Tiket Pesawat Mahal Lagi Tanpa Subsidi, Begini Perbandingannya

Herdi Alif Al Hikam - detikFinance
Selasa, 16 Feb 2021 06:50 WIB
Terminal 3 Bandara Internasional Soekarno-Hatta (Soetta) resmi melayani penerbangan internasional, Senin (1/5/2017). Garuda Indonesia jadi maskapai pertama yang melayani penerbangan rute luar negeri di terminal yang sebelumnya bernama Terminal 3 Ultimate tersebut.
Ilustrasi/Foto: Grandyos Zafna

Dari hasil penelusuran pada 23 Oktober 2020 yang lalu di salah satu online travel agent (OTA), pada penerbangan dari Jakarta ke Medan dengan jadwal terbang 24 Oktober, tiket termurah ditawarkan Lion Air dengan harga Rp 509.000 per orang.

Sedangkan harga tiket pesawat yang ditawarkan Citilink mulai dari Rp 798.100 per orang, Batik Air Rp 896.000 per orang, dan Garuda Rp 1.645.100 per orang.

Sementara berdasarkan pengecekan yang dilakukan pada 15 Februari di rute yang sama untuk jadwal penerbangan 16 Februari, tiket pesawat termurah ditawarkan Citilink dengan harga Rp 677.800 per orang.
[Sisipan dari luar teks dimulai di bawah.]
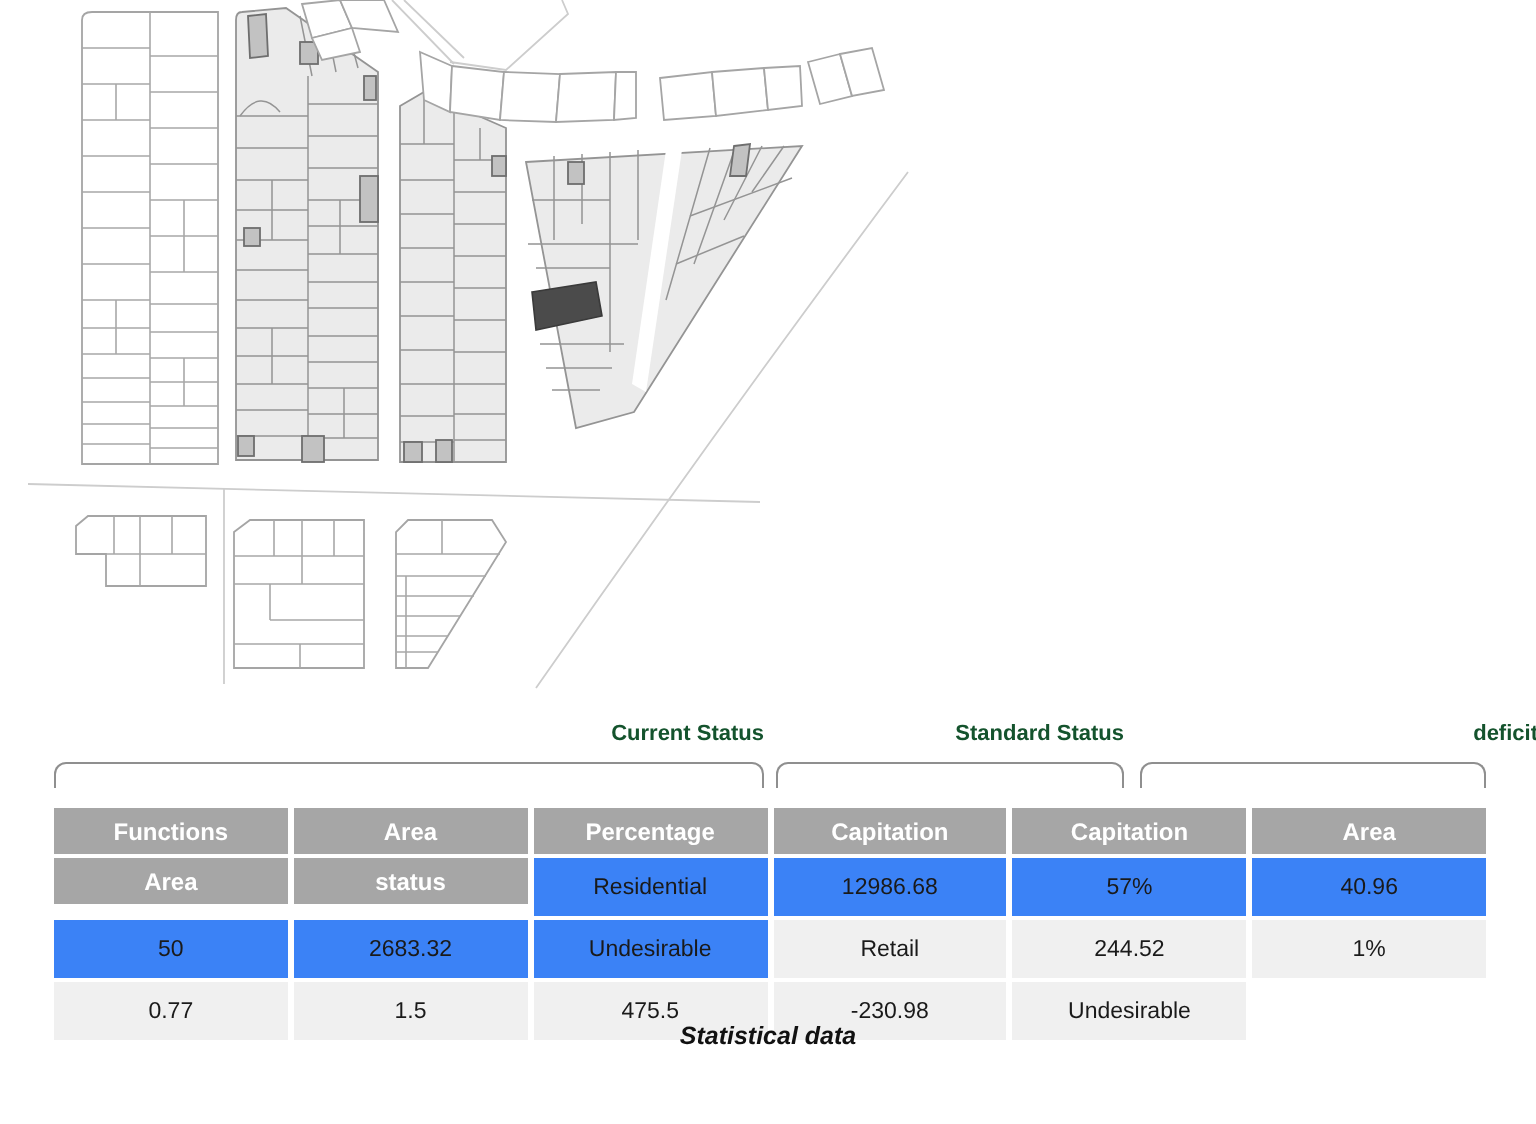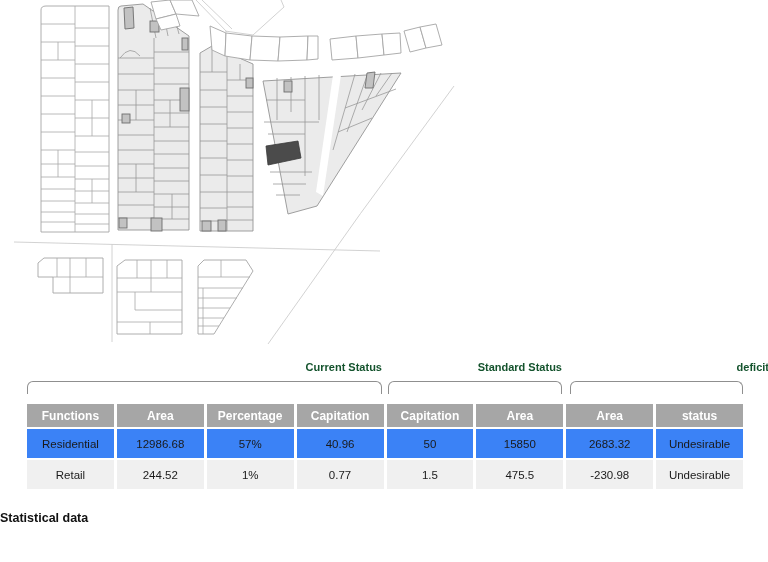"Functions" .stat-table { grid-template-columns: repeat(8,1fr) -> repeat(6,1fr) }
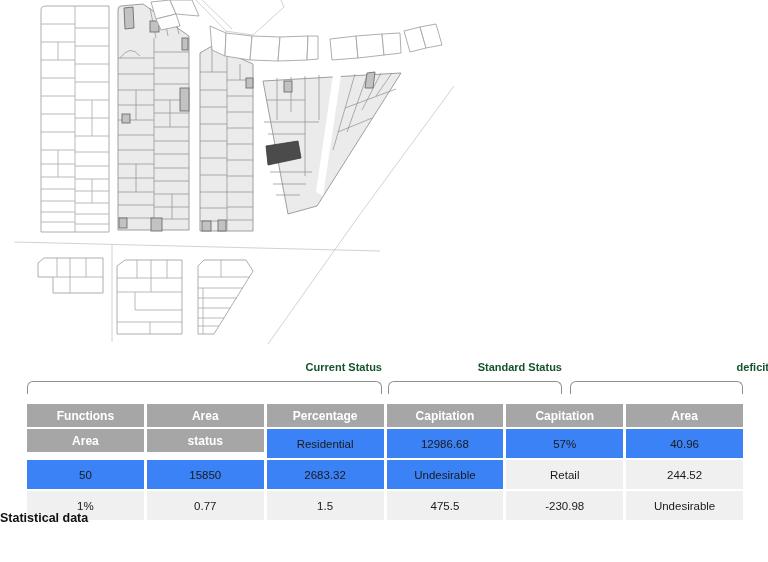"15850" div.td { html: <div>15850</div> -> none }
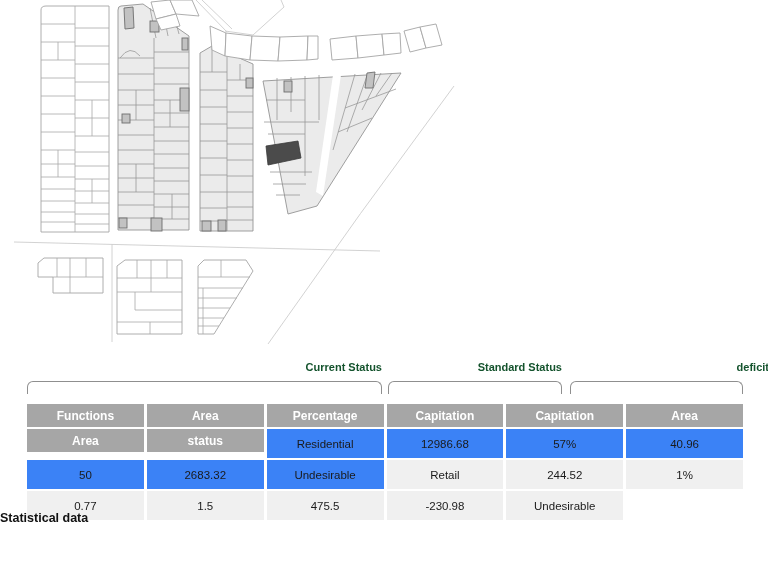"Statistical data" .caption { font-style: none -> italic; text-align: none -> center }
Kemudian Lion Air menawarkan tiket seharga Rp 678.500 per orang.

Sedangkan harga yang ditawarkan Batik Air adalah Rp 682.200 per orang, dan Garuda Indonesia menawarkan harga Rp 2.113.900 per orang.

Sebagai informasi, sejak Oktober 2020 pemerintah memberikan subsidi berupa pembebasan tarif PJP2U kepada maskapai sebesar Rp 175 miliar dan bantuan kalibrasi Rp 40 miliar untuk AirNav, AP I, dan AP II.

Kebijakan subsidi ini berdampak langsung ke harga tiket pesawat. Subsidi ini diterapkan pada 13 bandara di Indonesia dan hanya dilakukan sejak Oktober hingga berakhir pada Desember 2020 yang lalu.

Dirjen Perhubungan Udara Kementerian Perhubungan Novie Riyanto mengungkapkan subsidi terhadap maskapai tahun ini belum bisa diputuskan akan dilanjutkan atau tidak. Belum ada mekanisme yang disetujui dari pemerintah untuk kembali memberikan subsidi bagi maskapai penerbangan.

"Subsidi yang sifatnya langsung pada airlines (maskapai) saat ini kami belum punya solusi. Karena airlines kita mungkin yang BUMN sudah ada langkah sendiri dari Kemenkeu. Kalau yang swasta belum ada mekanisme, dari government ke private seperti apa," ujar Novie dalam rapat kerja dengan komisi V DPR, Senin (8/2/2021).